The main element is the "Handi-rack system" which is an inflatable roof rack. It works great on top and is very secure. $99 from PK&S. The trunk was a problem because, even though I covered it when I lowered the kayak off the roof, sometimes the cover would shift or fall off and the kayak would scratch the surface. The answer was a second Handi Rack which I attached to the edge of the trunk. Works great and the inflated rack makes it much easier for the kayak slide up and down without the risk of scratching. I did realize that the straps that go around the racks can scratch the paint, so I bought some foam shelf liner at WalMart and put it down under the straps...works perfectly. Lastly, the car did not have a surface for the bungee cords to attach to, and I discovered these neat loops that work under the hood and the trunk, also bought at PK&S.
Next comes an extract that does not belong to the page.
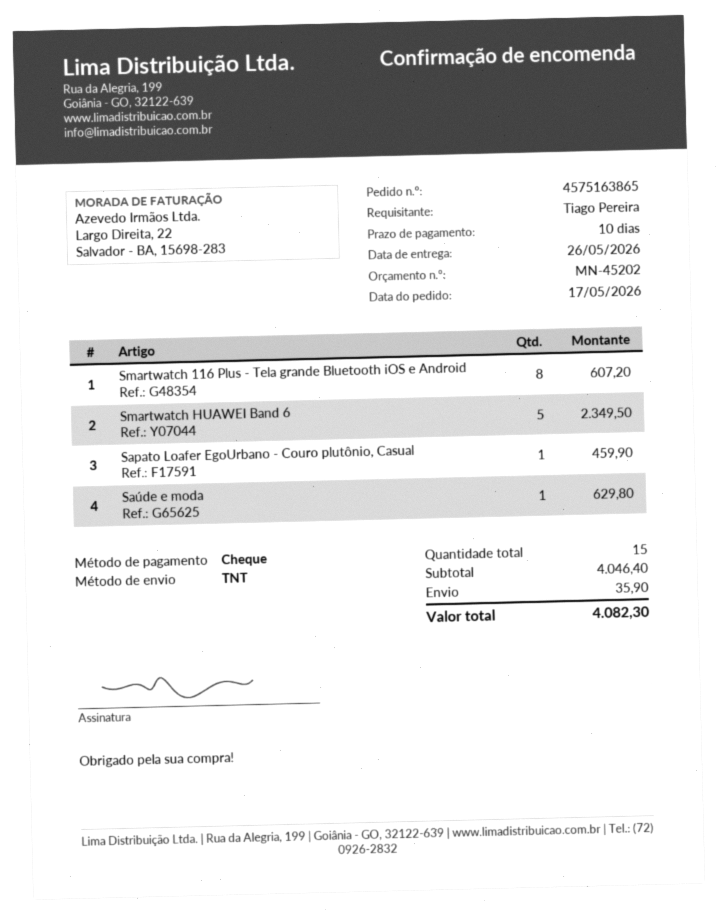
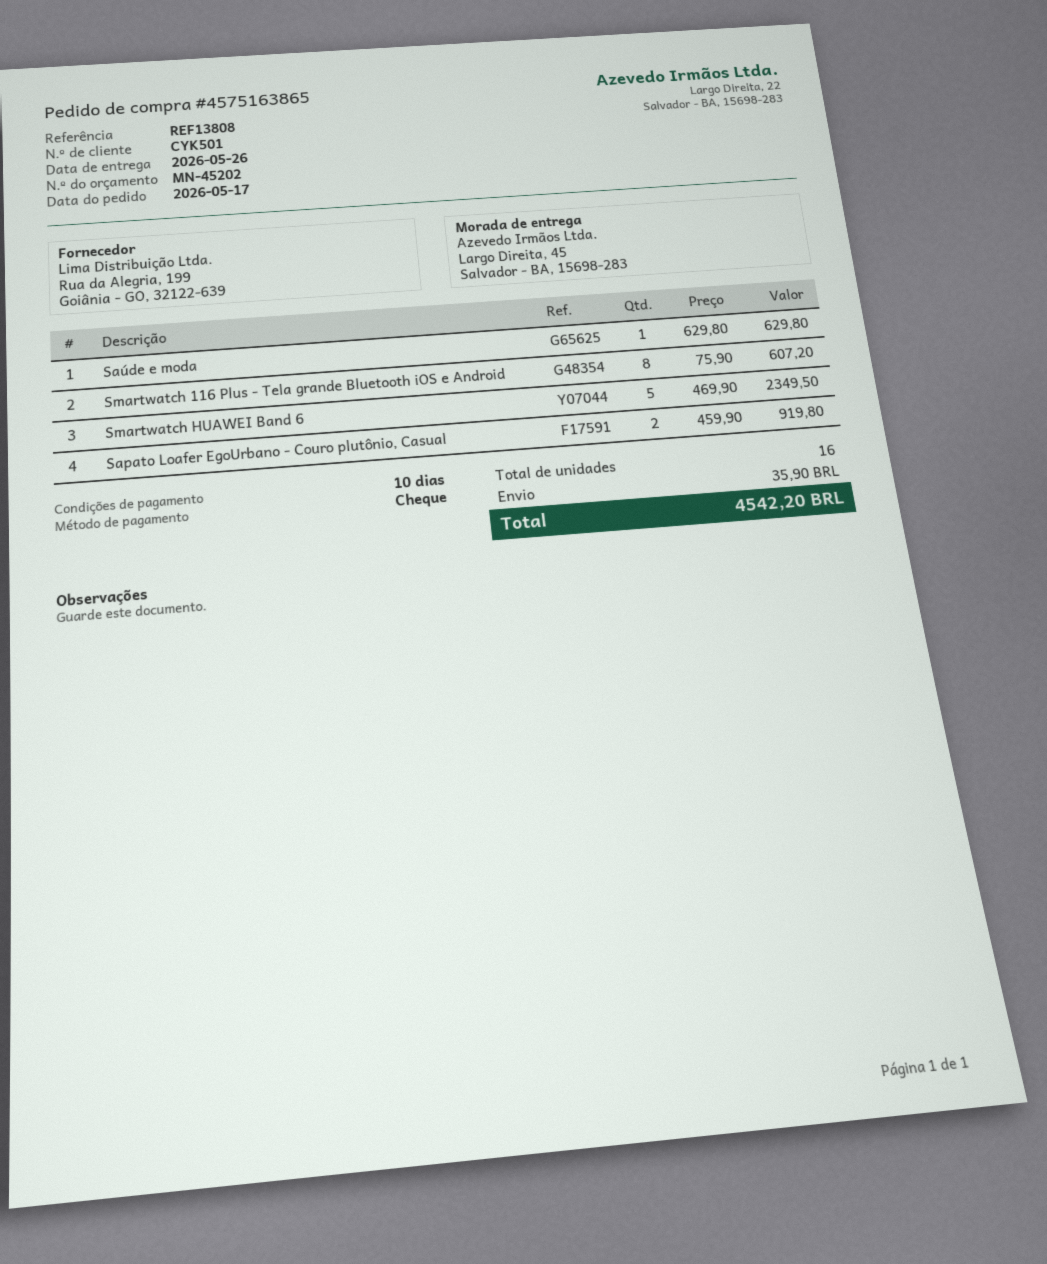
Sapato Loafer EgoUrbano - Couro plutônio, Casual: 1 for 459.90 -> 2 for 919.80
total quantity: 15 -> 16
total: 4082.30 -> 4542.20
So, it works like a charm now. Pick up one end of the kayak and set it onto the trunk. Then pick up the other end and slide the kayak onto the top of the car, right side up. Once it is on the top, flip it over so you can carry it top down, tie it down, secure it with the bugees and off you go. Very secure, safe and I go go any where. Reverse the process when you take it off. Maybe you've seen me driving around town looking for some new fishing spots! Hope this helps if you need to car top your kayak.


----------



## no woryz (Oct 2, 2007)

good job on that....nice car... I hate to see that dinged up from a yak.... I tried deer hunting from a camaro several times...wasn't a problem til I killed one...did a little body and paint damage trying to get it back, in hindsight, it wasn't a hunting vehicle...my lesson learned...good luck...


----------



## FishGolfDrink (Apr 19, 2011)

Nice job... i had the same dilemma with my Outback... I sold my Acura and got a new 2011 F150 though!


----------



## 123fljoe (Aug 11, 2011)

I have a 2008 C70 and have been struggling with the same issue of transporting a kayak on a hardtop convertible. I see that you posted this a number of months ago, now that time has gone by does the system still work well?? Has the metal hardtop been damaged at all, either mechanically or cosmetically?? 

Do you know how much weight the hardtop can support??

Thanks


----------



## milesvdustin (Jun 25, 2011)

This is one reason I love my beater Volkswagen! I've had load bars on it for years. Good job on getting yours up there!


----------



## dpenzone (Mar 9, 2011)

Hey 123, I have, due to my own carelessness, caused a few minor scratches while loading the kayak, but the system works well and really causes no damage if you pay attention and don't rush. The bigger problem that I have experienced is that it simply takes quite a bit of time to load and unload, which is making me less likely to go out on the kayak. Just last week I broke down and bought a used truck, mostly just to haul the kayak around and minimize the time and effort it takes to load and unload. While I have other needs for the truck, I will use it mostly for fishing trips.

I don't know what the wight capacity is, but the C70 holds the kayak with no problem. Hope this helps.


----------